Set down the whole listing verbatim.

(Extracted records Opens)

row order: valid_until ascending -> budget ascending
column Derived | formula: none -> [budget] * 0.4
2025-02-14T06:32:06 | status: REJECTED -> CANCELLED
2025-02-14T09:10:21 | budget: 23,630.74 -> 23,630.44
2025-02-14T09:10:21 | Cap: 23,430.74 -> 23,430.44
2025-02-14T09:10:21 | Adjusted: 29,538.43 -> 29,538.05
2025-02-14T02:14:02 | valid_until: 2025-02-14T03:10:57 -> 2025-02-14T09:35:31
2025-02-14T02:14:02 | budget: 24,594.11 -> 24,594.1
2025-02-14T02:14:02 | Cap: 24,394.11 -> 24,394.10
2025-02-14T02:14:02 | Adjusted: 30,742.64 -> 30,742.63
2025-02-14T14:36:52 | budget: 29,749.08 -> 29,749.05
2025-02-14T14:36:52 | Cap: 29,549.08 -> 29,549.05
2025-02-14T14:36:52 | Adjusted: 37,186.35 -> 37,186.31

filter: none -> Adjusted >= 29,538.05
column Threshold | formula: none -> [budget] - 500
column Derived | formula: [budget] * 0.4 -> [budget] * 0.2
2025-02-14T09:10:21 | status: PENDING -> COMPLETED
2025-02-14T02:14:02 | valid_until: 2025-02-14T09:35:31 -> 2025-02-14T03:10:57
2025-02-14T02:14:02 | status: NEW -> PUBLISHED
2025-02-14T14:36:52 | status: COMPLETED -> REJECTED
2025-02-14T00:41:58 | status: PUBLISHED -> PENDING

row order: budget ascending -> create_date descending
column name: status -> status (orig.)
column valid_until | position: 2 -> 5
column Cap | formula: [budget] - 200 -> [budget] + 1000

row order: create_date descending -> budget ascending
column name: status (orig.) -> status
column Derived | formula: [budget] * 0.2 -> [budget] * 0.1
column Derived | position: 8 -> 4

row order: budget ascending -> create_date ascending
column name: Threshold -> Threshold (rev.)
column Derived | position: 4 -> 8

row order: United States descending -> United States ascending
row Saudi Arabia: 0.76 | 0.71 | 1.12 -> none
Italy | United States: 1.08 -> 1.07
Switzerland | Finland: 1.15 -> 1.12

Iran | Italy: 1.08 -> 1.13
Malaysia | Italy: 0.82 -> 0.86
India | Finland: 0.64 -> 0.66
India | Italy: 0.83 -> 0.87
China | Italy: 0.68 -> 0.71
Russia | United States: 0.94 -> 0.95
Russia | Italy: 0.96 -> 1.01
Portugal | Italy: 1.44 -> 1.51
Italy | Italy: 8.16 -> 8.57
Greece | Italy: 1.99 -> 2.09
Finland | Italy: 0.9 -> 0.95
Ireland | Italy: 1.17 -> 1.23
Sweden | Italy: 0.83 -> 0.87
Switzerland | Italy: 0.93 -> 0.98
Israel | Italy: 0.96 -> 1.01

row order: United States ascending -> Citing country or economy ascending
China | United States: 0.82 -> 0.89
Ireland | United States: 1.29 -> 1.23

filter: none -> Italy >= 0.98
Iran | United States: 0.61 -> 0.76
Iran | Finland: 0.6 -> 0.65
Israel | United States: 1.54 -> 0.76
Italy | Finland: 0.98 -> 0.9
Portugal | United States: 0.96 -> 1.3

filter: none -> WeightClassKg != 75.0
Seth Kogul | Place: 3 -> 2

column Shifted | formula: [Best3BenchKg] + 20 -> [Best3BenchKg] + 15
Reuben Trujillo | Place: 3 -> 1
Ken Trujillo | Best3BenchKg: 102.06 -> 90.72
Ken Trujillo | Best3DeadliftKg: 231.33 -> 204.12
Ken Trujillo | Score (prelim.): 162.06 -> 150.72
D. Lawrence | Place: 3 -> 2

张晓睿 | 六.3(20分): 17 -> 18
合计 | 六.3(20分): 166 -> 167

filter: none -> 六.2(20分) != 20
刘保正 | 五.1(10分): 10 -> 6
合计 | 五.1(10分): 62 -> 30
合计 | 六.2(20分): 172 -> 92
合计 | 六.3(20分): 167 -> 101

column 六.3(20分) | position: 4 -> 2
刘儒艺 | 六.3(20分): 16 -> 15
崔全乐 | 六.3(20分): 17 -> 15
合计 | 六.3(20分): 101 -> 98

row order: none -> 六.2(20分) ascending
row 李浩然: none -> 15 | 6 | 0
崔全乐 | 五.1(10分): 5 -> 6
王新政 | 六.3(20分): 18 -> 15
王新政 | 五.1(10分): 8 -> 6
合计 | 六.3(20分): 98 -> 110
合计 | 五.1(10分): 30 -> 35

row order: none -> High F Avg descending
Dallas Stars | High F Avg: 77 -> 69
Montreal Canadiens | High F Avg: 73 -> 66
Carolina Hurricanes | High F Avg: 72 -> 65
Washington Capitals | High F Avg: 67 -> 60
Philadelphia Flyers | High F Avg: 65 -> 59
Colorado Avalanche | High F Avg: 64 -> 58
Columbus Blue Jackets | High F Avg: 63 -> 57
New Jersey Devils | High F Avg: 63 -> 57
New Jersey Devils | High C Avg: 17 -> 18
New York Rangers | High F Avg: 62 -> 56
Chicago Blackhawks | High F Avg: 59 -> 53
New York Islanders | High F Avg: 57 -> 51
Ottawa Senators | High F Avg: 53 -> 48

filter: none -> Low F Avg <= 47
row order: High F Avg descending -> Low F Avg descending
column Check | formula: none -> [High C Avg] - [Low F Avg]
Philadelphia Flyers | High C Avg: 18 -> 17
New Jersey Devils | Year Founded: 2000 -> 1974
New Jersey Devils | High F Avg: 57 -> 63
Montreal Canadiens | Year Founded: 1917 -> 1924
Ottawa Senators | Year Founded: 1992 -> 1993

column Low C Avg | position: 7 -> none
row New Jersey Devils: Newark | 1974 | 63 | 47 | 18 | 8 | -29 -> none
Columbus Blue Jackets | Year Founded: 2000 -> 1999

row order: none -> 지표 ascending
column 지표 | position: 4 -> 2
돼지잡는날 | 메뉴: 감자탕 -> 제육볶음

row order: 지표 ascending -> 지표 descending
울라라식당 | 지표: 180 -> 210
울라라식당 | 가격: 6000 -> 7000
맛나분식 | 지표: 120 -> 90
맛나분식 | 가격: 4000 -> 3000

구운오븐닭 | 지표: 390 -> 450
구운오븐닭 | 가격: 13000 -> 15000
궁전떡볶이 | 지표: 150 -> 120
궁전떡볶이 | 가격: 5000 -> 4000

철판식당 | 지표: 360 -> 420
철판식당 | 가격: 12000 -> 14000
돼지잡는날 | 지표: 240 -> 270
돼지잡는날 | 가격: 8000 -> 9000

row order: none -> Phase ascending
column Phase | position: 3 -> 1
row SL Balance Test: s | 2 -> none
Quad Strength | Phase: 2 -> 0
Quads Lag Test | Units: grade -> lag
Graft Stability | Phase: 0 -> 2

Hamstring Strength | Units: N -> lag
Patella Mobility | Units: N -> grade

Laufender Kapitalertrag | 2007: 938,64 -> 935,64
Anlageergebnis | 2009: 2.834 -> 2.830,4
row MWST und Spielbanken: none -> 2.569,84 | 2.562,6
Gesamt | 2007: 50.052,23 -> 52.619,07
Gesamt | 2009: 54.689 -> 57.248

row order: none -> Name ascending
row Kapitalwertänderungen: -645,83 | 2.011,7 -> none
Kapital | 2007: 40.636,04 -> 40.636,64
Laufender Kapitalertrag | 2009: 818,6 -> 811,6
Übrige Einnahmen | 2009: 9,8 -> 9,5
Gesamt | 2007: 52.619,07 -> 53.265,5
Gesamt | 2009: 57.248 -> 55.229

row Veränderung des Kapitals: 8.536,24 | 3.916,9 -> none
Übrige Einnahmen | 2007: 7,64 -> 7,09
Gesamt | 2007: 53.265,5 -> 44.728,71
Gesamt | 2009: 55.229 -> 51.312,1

(Extracted records Closes)

Solution to the exercise ->
row order: valid_until ascending -> budget ascending
column Derived | formula: none -> [budget] * 0.4
2025-02-14T06:32:06 | status: REJECTED -> CANCELLED
2025-02-14T09:10:21 | budget: 23,630.74 -> 23,630.44
2025-02-14T09:10:21 | Cap: 23,430.74 -> 23,430.44
2025-02-14T09:10:21 | Adjusted: 29,538.43 -> 29,538.05
2025-02-14T02:14:02 | valid_until: 2025-02-14T03:10:57 -> 2025-02-14T09:35:31
2025-02-14T02:14:02 | budget: 24,594.11 -> 24,594.1
2025-02-14T02:14:02 | Cap: 24,394.11 -> 24,394.10
2025-02-14T02:14:02 | Adjusted: 30,742.64 -> 30,742.63
2025-02-14T14:36:52 | budget: 29,749.08 -> 29,749.05
2025-02-14T14:36:52 | Cap: 29,549.08 -> 29,549.05
2025-02-14T14:36:52 | Adjusted: 37,186.35 -> 37,186.31

filter: none -> Adjusted >= 29,538.05
column Threshold | formula: none -> [budget] - 500
column Derived | formula: [budget] * 0.4 -> [budget] * 0.2
2025-02-14T09:10:21 | status: PENDING -> COMPLETED
2025-02-14T02:14:02 | valid_until: 2025-02-14T09:35:31 -> 2025-02-14T03:10:57
2025-02-14T02:14:02 | status: NEW -> PUBLISHED
2025-02-14T14:36:52 | status: COMPLETED -> REJECTED
2025-02-14T00:41:58 | status: PUBLISHED -> PENDING

row order: budget ascending -> create_date descending
column name: status -> status (orig.)
column valid_until | position: 2 -> 5
column Cap | formula: [budget] - 200 -> [budget] + 1000

row order: create_date descending -> budget ascending
column name: status (orig.) -> status
column Derived | formula: [budget] * 0.2 -> [budget] * 0.1
column Derived | position: 8 -> 4

row order: budget ascending -> create_date ascending
column name: Threshold -> Threshold (rev.)
column Derived | position: 4 -> 8

row order: United States descending -> United States ascending
row Saudi Arabia: 0.76 | 0.71 | 1.12 -> none
Italy | United States: 1.08 -> 1.07
Switzerland | Finland: 1.15 -> 1.12

Iran | Italy: 1.08 -> 1.13
Malaysia | Italy: 0.82 -> 0.86
India | Finland: 0.64 -> 0.66
India | Italy: 0.83 -> 0.87
China | Italy: 0.68 -> 0.71
Russia | United States: 0.94 -> 0.95
Russia | Italy: 0.96 -> 1.01
Portugal | Italy: 1.44 -> 1.51
Italy | Italy: 8.16 -> 8.57
Greece | Italy: 1.99 -> 2.09
Finland | Italy: 0.9 -> 0.95
Ireland | Italy: 1.17 -> 1.23
Sweden | Italy: 0.83 -> 0.87
Switzerland | Italy: 0.93 -> 0.98
Israel | Italy: 0.96 -> 1.01

row order: United States ascending -> Citing country or economy ascending
China | United States: 0.82 -> 0.89
Ireland | United States: 1.29 -> 1.23

filter: none -> Italy >= 0.98
Iran | United States: 0.61 -> 0.76
Iran | Finland: 0.6 -> 0.65
Israel | United States: 1.54 -> 0.76
Italy | Finland: 0.98 -> 0.9
Portugal | United States: 0.96 -> 1.3

filter: none -> WeightClassKg != 75.0
Seth Kogul | Place: 3 -> 2

column Shifted | formula: [Best3BenchKg] + 20 -> [Best3BenchKg] + 15
Reuben Trujillo | Place: 3 -> 1
Ken Trujillo | Best3BenchKg: 102.06 -> 90.72
Ken Trujillo | Best3DeadliftKg: 231.33 -> 204.12
Ken Trujillo | Score (prelim.): 162.06 -> 150.72
D. Lawrence | Place: 3 -> 2

张晓睿 | 六.3(20分): 17 -> 18
合计 | 六.3(20分): 166 -> 167

filter: none -> 六.2(20分) != 20
刘保正 | 五.1(10分): 10 -> 6
合计 | 五.1(10分): 62 -> 30
合计 | 六.2(20分): 172 -> 92
合计 | 六.3(20分): 167 -> 101

column 六.3(20分) | position: 4 -> 2
刘儒艺 | 六.3(20分): 16 -> 15
崔全乐 | 六.3(20分): 17 -> 15
合计 | 六.3(20分): 101 -> 98

row order: none -> 六.2(20分) ascending
row 李浩然: none -> 15 | 6 | 0
崔全乐 | 五.1(10分): 5 -> 6
王新政 | 六.3(20分): 18 -> 15
王新政 | 五.1(10分): 8 -> 6
合计 | 六.3(20分): 98 -> 110
合计 | 五.1(10分): 30 -> 35

row order: none -> High F Avg descending
Dallas Stars | High F Avg: 77 -> 69
Montreal Canadiens | High F Avg: 73 -> 66
Carolina Hurricanes | High F Avg: 72 -> 65
Washington Capitals | High F Avg: 67 -> 60
Philadelphia Flyers | High F Avg: 65 -> 59
Colorado Avalanche | High F Avg: 64 -> 58
Columbus Blue Jackets | High F Avg: 63 -> 57
New Jersey Devils | High F Avg: 63 -> 57
New Jersey Devils | High C Avg: 17 -> 18
New York Rangers | High F Avg: 62 -> 56
Chicago Blackhawks | High F Avg: 59 -> 53
New York Islanders | High F Avg: 57 -> 51
Ottawa Senators | High F Avg: 53 -> 48

filter: none -> Low F Avg <= 47
row order: High F Avg descending -> Low F Avg descending
column Check | formula: none -> [High C Avg] - [Low F Avg]
Philadelphia Flyers | High C Avg: 18 -> 17
New Jersey Devils | Year Founded: 2000 -> 1974
New Jersey Devils | High F Avg: 57 -> 63
Montreal Canadiens | Year Founded: 1917 -> 1924
Ottawa Senators | Year Founded: 1992 -> 1993

column Low C Avg | position: 7 -> none
row New Jersey Devils: Newark | 1974 | 63 | 47 | 18 | 8 | -29 -> none
Columbus Blue Jackets | Year Founded: 2000 -> 1999

row order: none -> 지표 ascending
column 지표 | position: 4 -> 2
돼지잡는날 | 메뉴: 감자탕 -> 제육볶음

row order: 지표 ascending -> 지표 descending
울라라식당 | 지표: 180 -> 210
울라라식당 | 가격: 6000 -> 7000
맛나분식 | 지표: 120 -> 90
맛나분식 | 가격: 4000 -> 3000

구운오븐닭 | 지표: 390 -> 450
구운오븐닭 | 가격: 13000 -> 15000
궁전떡볶이 | 지표: 150 -> 120
궁전떡볶이 | 가격: 5000 -> 4000

철판식당 | 지표: 360 -> 420
철판식당 | 가격: 12000 -> 14000
돼지잡는날 | 지표: 240 -> 270
돼지잡는날 | 가격: 8000 -> 9000

row order: none -> Phase ascending
column Phase | position: 3 -> 1
row SL Balance Test: s | 2 -> none
Quad Strength | Phase: 2 -> 0
Quads Lag Test | Units: grade -> lag
Graft Stability | Phase: 0 -> 2

Hamstring Strength | Units: N -> lag
Patella Mobility | Units: N -> grade

Laufender Kapitalertrag | 2007: 938,64 -> 935,64
Anlageergebnis | 2009: 2.834 -> 2.830,4
row MWST und Spielbanken: none -> 2.569,84 | 2.562,6
Gesamt | 2007: 50.052,23 -> 52.619,07
Gesamt | 2009: 54.689 -> 57.248

row order: none -> Name ascending
row Kapitalwertänderungen: -645,83 | 2.011,7 -> none
Kapital | 2007: 40.636,04 -> 40.636,64
Laufender Kapitalertrag | 2009: 818,6 -> 811,6
Übrige Einnahmen | 2009: 9,8 -> 9,5
Gesamt | 2007: 52.619,07 -> 53.265,5
Gesamt | 2009: 57.248 -> 55.229

row Veränderung des Kapitals: 8.536,24 | 3.916,9 -> none
Übrige Einnahmen | 2007: 7,64 -> 7,09
Gesamt | 2007: 53.265,5 -> 44.728,71
Gesamt | 2009: 55.229 -> 51.312,1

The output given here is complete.